**Description of the task**
Scan the listing below and copy each line holding the word "messaggio".

+--

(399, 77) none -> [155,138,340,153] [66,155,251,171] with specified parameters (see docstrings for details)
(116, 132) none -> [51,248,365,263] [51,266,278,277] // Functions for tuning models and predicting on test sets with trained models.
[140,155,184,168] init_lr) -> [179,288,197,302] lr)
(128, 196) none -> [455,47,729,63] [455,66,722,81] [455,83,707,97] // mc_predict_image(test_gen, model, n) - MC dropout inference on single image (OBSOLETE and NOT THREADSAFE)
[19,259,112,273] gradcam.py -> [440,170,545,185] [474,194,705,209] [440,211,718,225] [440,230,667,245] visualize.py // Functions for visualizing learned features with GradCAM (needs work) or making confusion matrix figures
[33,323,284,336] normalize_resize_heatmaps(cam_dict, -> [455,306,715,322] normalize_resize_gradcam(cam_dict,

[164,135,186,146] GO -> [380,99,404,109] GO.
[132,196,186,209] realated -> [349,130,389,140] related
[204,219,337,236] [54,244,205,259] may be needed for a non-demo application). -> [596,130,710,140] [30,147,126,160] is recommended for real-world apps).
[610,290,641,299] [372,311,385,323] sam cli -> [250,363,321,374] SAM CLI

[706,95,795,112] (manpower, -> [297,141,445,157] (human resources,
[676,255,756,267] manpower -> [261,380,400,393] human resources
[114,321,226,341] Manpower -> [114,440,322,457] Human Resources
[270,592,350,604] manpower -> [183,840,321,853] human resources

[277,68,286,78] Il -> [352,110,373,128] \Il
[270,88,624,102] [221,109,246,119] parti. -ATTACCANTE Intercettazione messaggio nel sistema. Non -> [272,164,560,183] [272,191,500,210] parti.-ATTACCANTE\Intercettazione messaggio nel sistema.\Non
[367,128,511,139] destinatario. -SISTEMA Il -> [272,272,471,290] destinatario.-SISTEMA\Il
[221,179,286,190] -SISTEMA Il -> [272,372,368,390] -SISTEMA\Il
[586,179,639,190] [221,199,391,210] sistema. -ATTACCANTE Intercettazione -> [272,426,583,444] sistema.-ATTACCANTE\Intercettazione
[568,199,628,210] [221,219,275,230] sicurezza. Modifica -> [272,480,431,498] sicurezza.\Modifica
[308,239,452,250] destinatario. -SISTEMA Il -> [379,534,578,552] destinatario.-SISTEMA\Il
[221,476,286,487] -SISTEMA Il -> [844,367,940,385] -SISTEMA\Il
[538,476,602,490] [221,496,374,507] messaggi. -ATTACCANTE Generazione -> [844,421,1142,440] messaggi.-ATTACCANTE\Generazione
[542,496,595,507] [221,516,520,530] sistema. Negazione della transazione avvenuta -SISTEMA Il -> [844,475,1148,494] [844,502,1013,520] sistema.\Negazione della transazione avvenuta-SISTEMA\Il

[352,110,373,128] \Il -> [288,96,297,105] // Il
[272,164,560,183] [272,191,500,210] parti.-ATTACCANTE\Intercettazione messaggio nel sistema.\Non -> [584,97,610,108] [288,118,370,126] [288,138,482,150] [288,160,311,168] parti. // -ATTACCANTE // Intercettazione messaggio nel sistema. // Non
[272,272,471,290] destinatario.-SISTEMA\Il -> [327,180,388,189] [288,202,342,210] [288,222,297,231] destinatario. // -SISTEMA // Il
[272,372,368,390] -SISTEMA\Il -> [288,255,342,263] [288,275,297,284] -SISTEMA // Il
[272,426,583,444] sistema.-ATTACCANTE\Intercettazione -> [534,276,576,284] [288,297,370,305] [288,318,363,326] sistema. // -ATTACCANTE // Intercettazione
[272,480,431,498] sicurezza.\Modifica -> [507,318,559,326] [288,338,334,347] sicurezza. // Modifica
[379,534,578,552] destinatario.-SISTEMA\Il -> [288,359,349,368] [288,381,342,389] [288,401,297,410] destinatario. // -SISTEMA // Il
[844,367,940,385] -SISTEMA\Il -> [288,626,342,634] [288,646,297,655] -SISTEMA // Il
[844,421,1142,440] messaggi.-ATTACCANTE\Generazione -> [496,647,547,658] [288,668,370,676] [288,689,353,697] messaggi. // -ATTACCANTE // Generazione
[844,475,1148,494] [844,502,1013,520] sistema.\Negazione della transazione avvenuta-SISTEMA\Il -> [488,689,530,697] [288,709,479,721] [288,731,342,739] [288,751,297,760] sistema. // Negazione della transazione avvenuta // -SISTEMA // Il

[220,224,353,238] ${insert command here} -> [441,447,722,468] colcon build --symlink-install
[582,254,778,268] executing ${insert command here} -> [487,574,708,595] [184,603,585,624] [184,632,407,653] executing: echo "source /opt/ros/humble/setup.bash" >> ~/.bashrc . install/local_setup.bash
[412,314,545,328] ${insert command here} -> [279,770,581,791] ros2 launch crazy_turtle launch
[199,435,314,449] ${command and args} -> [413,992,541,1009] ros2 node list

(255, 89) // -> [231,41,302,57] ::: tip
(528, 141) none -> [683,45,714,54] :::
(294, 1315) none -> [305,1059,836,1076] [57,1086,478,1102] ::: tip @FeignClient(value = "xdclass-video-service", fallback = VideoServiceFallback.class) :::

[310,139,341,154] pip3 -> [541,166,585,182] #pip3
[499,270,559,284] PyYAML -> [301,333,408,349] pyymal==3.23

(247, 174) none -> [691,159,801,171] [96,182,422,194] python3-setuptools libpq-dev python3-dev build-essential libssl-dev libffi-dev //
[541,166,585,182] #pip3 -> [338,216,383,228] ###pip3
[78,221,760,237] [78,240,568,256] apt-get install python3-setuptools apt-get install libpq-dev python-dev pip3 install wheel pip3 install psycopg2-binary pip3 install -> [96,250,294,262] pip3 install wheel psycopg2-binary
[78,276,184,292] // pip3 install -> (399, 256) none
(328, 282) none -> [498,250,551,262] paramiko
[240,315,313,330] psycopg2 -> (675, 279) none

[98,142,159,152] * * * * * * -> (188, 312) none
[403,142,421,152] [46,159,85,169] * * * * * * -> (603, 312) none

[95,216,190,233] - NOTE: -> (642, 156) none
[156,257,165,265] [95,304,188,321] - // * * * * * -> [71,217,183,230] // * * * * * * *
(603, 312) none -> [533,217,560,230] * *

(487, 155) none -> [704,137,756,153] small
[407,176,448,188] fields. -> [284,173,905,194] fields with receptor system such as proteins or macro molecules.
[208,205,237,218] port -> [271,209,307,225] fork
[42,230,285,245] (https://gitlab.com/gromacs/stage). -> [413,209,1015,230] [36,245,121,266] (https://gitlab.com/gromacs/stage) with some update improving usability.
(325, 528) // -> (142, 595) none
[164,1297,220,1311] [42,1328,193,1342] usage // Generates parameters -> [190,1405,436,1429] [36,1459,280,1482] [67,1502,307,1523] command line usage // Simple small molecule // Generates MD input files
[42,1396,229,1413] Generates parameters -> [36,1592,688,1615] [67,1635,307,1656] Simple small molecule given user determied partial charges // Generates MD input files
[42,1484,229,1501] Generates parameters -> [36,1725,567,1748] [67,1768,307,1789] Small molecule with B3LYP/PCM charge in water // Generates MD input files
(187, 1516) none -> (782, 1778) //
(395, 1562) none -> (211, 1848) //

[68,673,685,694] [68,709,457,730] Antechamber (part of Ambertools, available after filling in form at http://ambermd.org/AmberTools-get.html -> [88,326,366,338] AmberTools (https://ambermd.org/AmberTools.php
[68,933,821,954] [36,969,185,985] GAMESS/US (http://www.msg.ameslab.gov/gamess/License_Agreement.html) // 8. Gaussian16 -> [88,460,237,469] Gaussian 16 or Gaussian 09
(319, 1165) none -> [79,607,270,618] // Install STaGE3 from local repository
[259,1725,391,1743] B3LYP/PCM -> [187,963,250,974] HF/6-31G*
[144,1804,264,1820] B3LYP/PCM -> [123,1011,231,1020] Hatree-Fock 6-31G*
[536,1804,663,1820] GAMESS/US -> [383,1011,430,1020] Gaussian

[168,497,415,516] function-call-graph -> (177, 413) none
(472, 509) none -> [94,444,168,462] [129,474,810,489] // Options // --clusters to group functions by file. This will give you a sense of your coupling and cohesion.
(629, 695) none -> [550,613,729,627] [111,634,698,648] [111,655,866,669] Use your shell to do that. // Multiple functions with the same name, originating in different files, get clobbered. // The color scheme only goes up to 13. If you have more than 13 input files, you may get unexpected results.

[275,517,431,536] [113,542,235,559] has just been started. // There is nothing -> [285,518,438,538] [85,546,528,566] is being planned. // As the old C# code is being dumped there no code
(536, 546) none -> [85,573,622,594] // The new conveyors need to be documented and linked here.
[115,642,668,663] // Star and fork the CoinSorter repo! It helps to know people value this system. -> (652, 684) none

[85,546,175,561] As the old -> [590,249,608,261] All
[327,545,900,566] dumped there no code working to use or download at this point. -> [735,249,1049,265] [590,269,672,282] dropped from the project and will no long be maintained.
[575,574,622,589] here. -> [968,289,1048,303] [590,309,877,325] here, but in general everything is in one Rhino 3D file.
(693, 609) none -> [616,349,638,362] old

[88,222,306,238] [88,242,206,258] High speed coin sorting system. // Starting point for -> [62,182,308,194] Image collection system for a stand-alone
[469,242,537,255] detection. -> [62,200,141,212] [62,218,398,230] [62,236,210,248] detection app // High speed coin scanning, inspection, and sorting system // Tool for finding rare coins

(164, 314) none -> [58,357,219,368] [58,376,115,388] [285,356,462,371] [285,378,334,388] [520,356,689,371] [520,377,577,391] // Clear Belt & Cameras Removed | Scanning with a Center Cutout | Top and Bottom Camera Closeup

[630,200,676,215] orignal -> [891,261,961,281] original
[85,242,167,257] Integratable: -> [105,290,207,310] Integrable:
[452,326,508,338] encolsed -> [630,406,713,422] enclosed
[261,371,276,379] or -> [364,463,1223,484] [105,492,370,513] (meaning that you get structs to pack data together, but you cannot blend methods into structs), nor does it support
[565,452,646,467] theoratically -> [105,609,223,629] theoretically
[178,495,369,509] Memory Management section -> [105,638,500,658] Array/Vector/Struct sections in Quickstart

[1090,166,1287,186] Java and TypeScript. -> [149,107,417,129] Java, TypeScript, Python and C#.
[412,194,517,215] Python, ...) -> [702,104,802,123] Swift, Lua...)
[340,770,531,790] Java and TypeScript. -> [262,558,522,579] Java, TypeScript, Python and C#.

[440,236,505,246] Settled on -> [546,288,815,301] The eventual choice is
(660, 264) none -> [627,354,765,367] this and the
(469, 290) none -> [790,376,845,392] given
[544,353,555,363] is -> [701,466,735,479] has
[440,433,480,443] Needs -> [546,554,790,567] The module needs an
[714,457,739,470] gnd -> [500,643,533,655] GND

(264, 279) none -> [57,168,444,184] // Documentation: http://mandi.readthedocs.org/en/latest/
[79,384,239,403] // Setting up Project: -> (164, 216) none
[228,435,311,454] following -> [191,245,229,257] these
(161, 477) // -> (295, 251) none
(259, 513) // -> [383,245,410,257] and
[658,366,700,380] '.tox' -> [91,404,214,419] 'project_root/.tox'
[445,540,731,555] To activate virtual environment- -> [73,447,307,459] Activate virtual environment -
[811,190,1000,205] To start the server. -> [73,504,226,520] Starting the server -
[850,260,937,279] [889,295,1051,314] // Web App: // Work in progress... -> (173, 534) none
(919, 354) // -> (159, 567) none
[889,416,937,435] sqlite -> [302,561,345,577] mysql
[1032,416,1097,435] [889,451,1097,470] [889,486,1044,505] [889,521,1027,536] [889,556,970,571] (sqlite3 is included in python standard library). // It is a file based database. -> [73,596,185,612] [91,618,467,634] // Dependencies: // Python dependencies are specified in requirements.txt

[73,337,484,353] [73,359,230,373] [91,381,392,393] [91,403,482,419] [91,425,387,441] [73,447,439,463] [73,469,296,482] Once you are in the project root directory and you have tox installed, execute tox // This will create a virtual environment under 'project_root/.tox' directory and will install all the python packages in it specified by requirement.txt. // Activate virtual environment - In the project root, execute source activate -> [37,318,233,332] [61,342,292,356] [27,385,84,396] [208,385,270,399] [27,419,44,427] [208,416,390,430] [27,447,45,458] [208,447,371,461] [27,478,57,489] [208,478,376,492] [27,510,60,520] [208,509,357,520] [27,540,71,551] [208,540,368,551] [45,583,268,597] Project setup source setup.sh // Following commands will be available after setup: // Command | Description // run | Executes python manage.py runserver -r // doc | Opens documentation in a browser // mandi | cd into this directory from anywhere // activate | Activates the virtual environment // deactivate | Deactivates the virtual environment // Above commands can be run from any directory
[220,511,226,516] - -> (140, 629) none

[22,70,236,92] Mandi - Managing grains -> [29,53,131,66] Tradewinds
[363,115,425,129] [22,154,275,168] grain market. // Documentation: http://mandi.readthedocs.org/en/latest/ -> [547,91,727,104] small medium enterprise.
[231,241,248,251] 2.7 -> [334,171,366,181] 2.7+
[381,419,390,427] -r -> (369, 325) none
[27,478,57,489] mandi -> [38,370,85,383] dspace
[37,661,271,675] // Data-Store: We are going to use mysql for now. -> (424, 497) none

+--

**Result of this task**
[270,88,624,102] [221,109,246,119] parti. -ATTACCANTE Intercettazione messaggio nel sistema. Non -> [272,164,560,183] [272,191,500,210] parti.-ATTACCANTE\Intercettazione messaggio nel sistema.\Non
[272,164,560,183] [272,191,500,210] parti.-ATTACCANTE\Intercettazione messaggio nel sistema.\Non -> [584,97,610,108] [288,118,370,126] [288,138,482,150] [288,160,311,168] parti. // -ATTACCANTE // Intercettazione messaggio nel sistema. // Non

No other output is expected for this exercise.